PROCESSUAL PENAL. RECURSO ORDINÁRIO EM HABEAS CORPUS. TRÁFICO DE DROGAS. PRISÃO PREVENTIVA. GARANTIA DA ORDEM PÚBLICA. QUANTIDADE DE DROGAS. PRISÃO DOMICILIAR. CUIDADOS ESPECIAIS. PESSOA COM DEFICIÊNCIA. AUSÊNCIA DE PROVA. RECURSO DESPROVIDO. I - A prisão cautelar deve ser considerada exceção, já que, por meio desta medida, priva-se o réu de seu jus libertatis antes da execução (provisória ou definitiva) da pena. É por isso que tal medida constritiva só se justifica caso demonstrada sua real indispensabilidade para assegurar a ordem pública, a instrução criminal ou a aplicação da lei penal, ex vi do artigo 312 do Código de Processo Penal (precedentes). II - No caso, o decreto prisional encontra-se devidamente fundamentado em dados concretos extraídos dos autos, aptos a justificar a necessidade de garantia da ordem pública, notadamente se considerada a grande quantidade de entorpecente apreendido em seu poder (3,250 kg de haxixe), circunstância indicativa de um maior desvalor da conduta perpetrada, e que revela a indispensabilidade da imposição da medida extrema na hipótese (precedentes). III - A concessão de prisão domiciliar para prestar cuidados especiais a pessoa com deficiência, prevista no art. 318, inciso III, in fine, do CPP, exige prova idônea da imprescindibilidade do agente, sendo insuficiente a mera apresentação de laudo médico comprovando o quadro clínico do dependente. IV - Condições pessoais favoráveis, tais como primariedade, ocupação lícita e residência fixa, não têm o condão de, por si sós, garantirem a revogação da prisão preventiva se há nos autos elementos hábeis a recomendar a manutenção de sua custódia cautelar, o que ocorre na hipótese.
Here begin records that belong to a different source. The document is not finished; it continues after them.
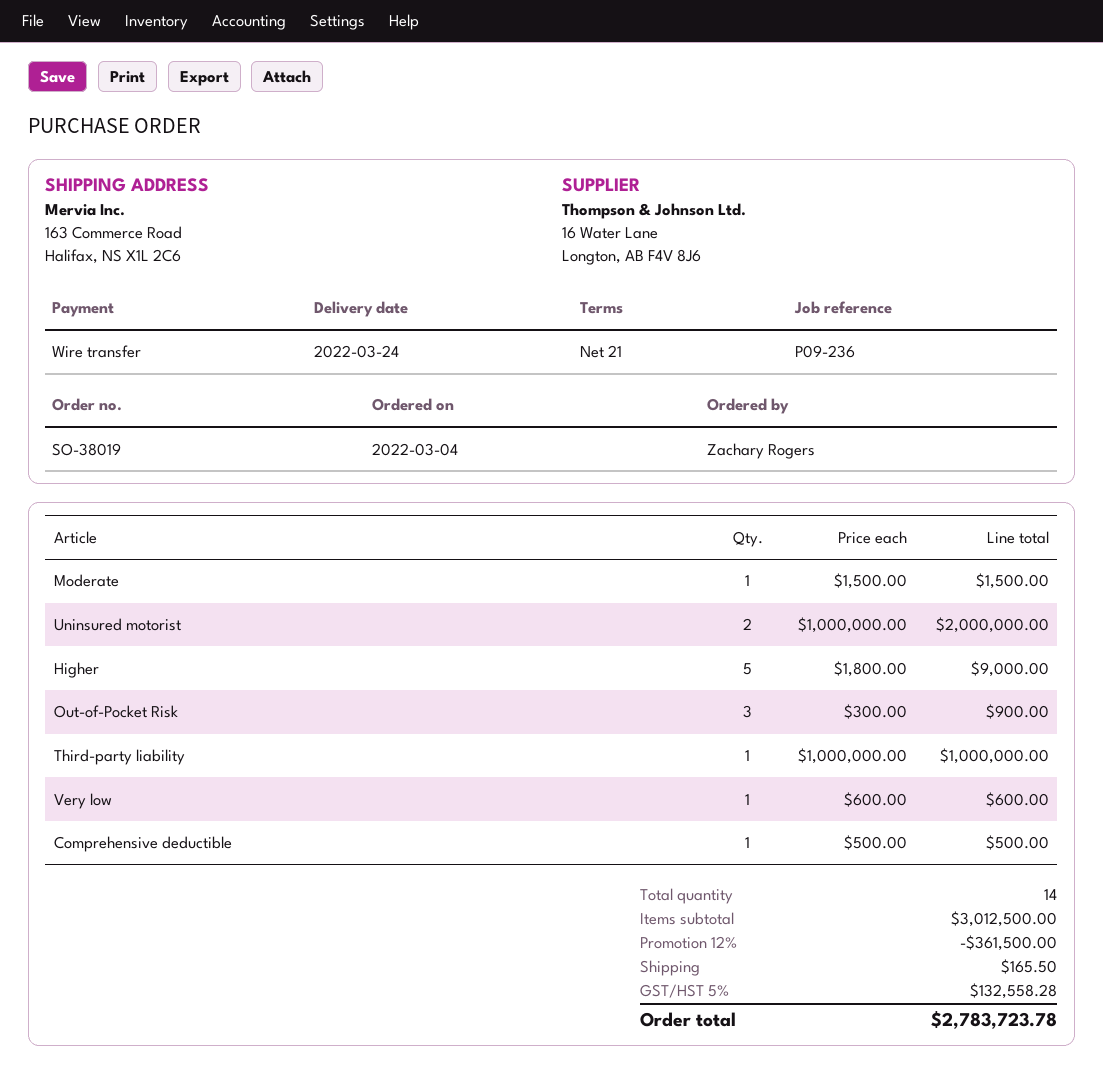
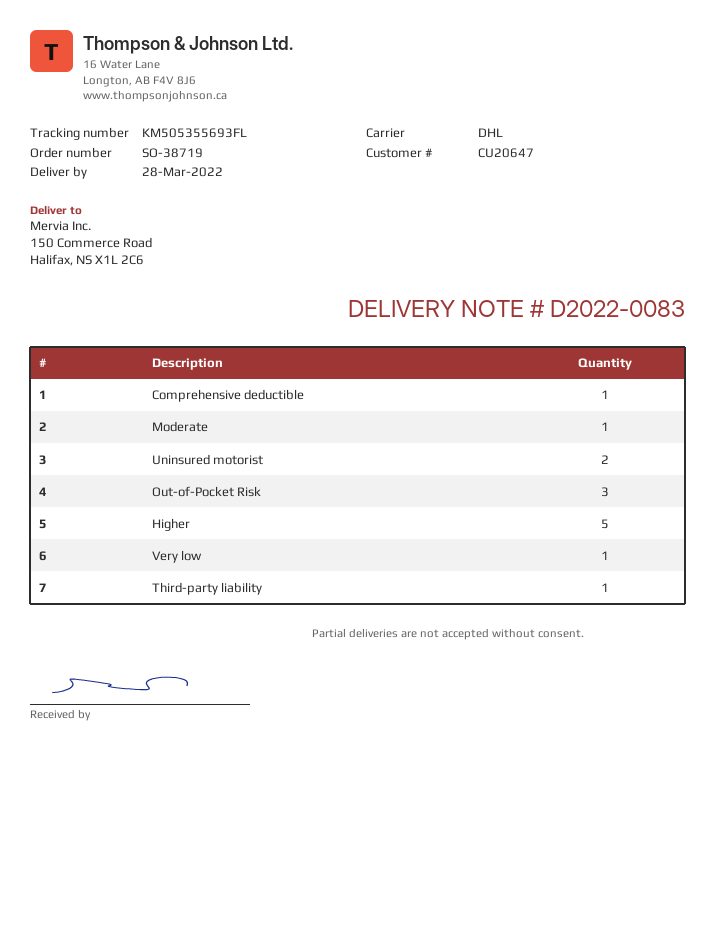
order number: SO-38019 -> SO-38719
delivery date: 2022-03-24 -> 2022-03-28
ship to: 163 Commerce Road, Halifax, NS X1L 2C6 -> 150 Commerce Road, Halifax, NS X1L 2C6

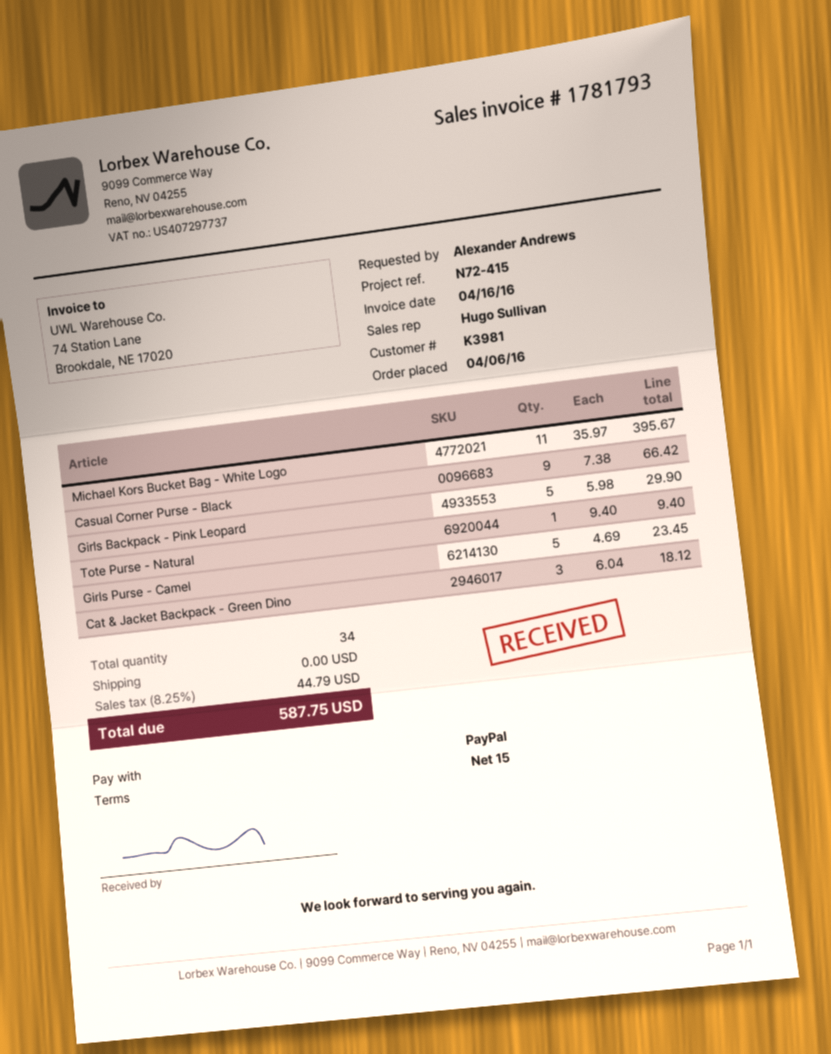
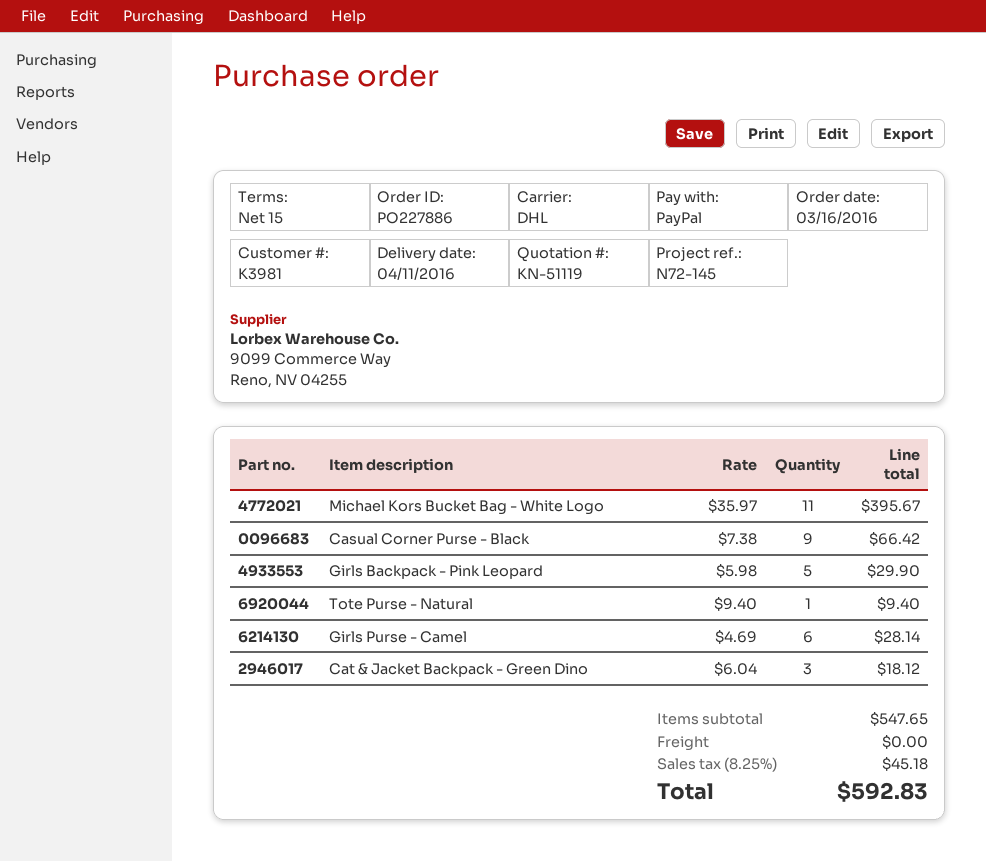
order date: 2016-04-06 -> 2016-03-16
reference: N72-415 -> N72-145
Girls Purse - Camel: 5 x 4.69 = 23.45 -> 6 x 4.69 = 28.14
tax: 8.25% = 44.79 -> 8.25% = 45.18
total: 587.75 -> 592.83

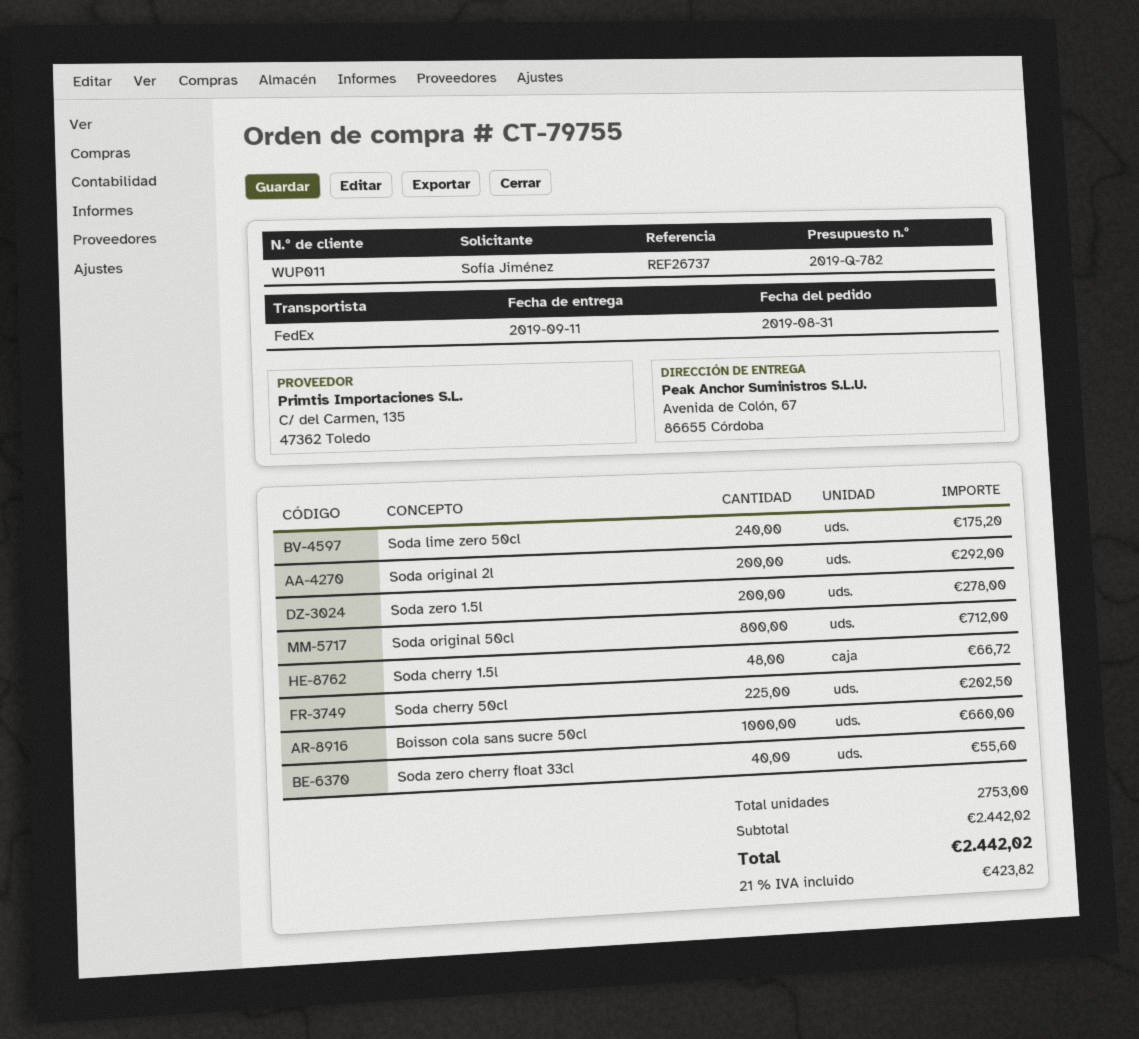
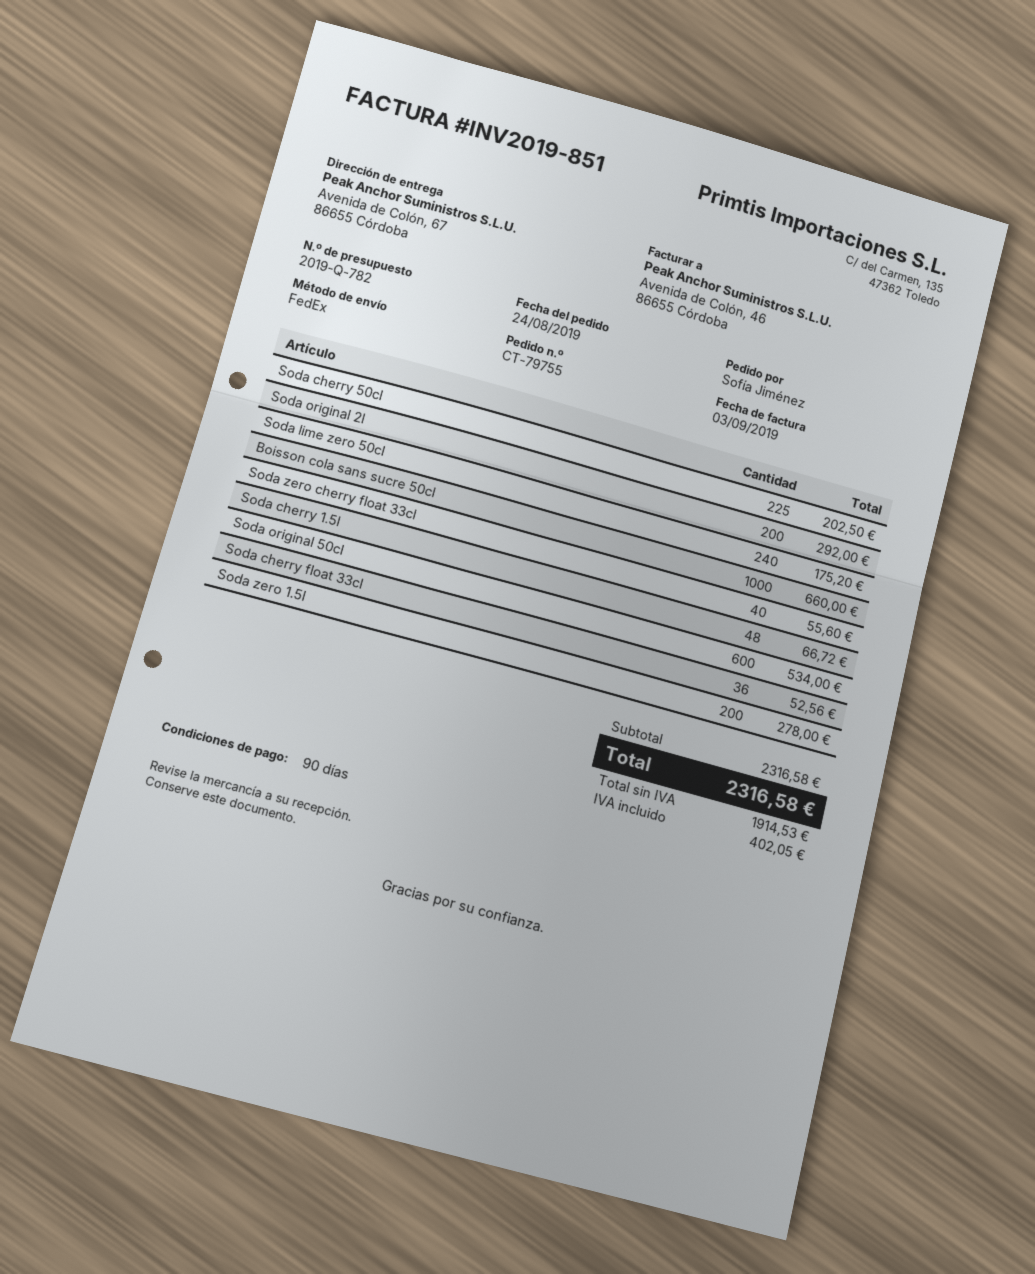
order date: 2019-08-31 -> 2019-08-24
Soda original 50cl: 800 for 712.00 -> 600 for 534.00
Soda cherry float 33cl: none -> 36 for 52.56
subtotal: 2442.02 -> 2316.58
tax: 423.82 -> 402.05
total: 2442.02 -> 2316.58

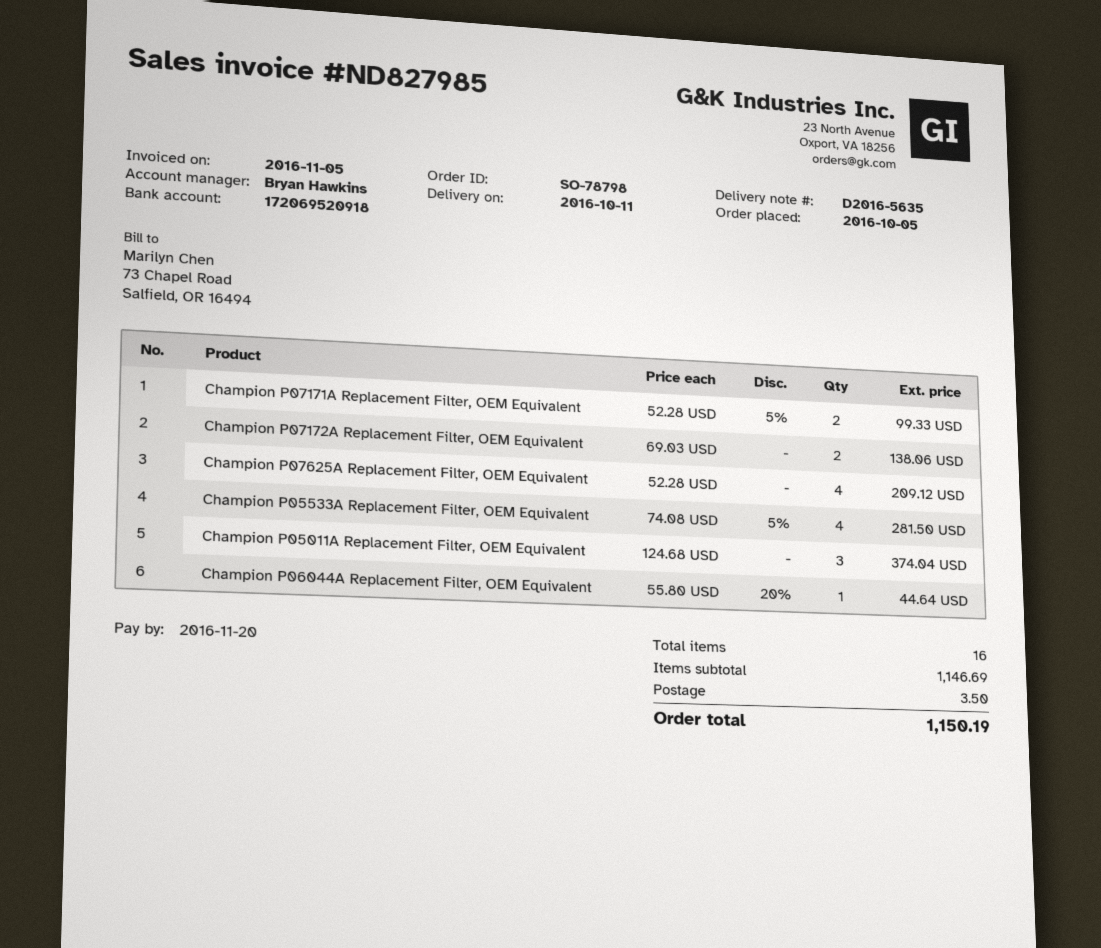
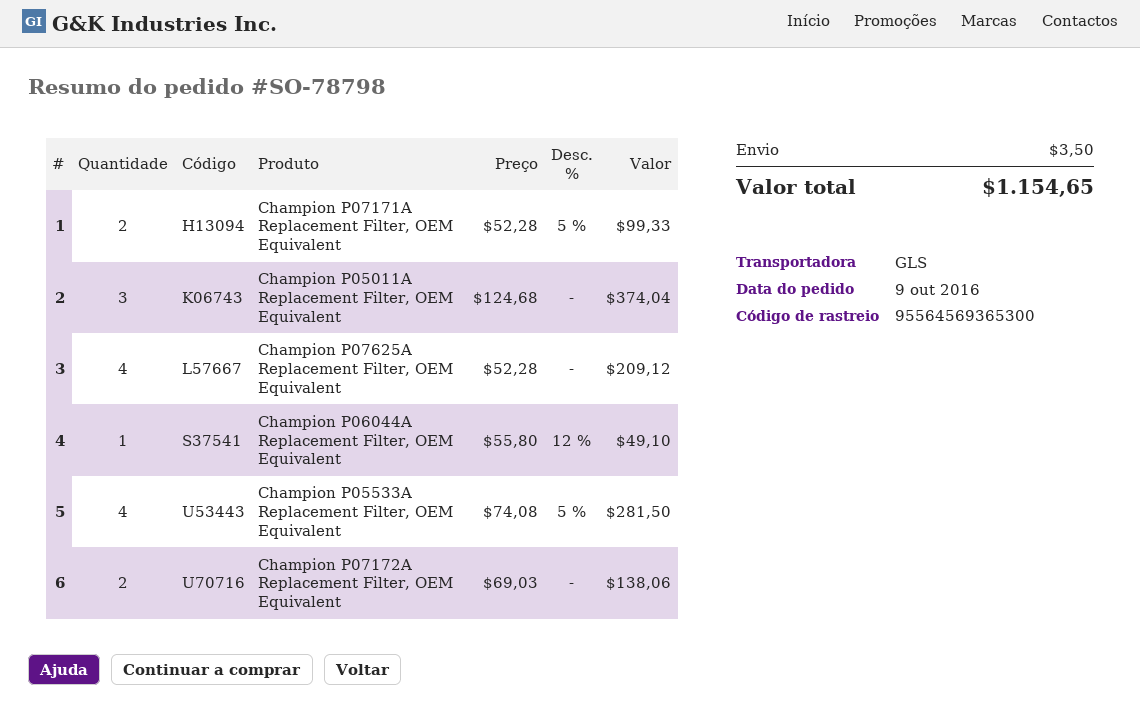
order date: 2016-10-05 -> 2016-10-09
Champion P06044A Replacement Filter, OEM Equivalent: 1 x 55.80 - 20% = 44.64 -> 1 x 55.80 - 12% = 49.10
total: 1150.19 -> 1154.65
V - Não é cabível a aplicação das medidas cautelares alternativas à prisão, in casu, haja vista estarem presentes os requisitos para a decretação da prisão preventiva, consoante determina o art. 282, § 6º, do Código de Processo Penal. Recurso ordinário desprovido. (RHC n. 73.030/PR, relator Ministro Felix Fischer, Quinta Turma, julgado em 11/10/2016, DJe de 26/10/2016.)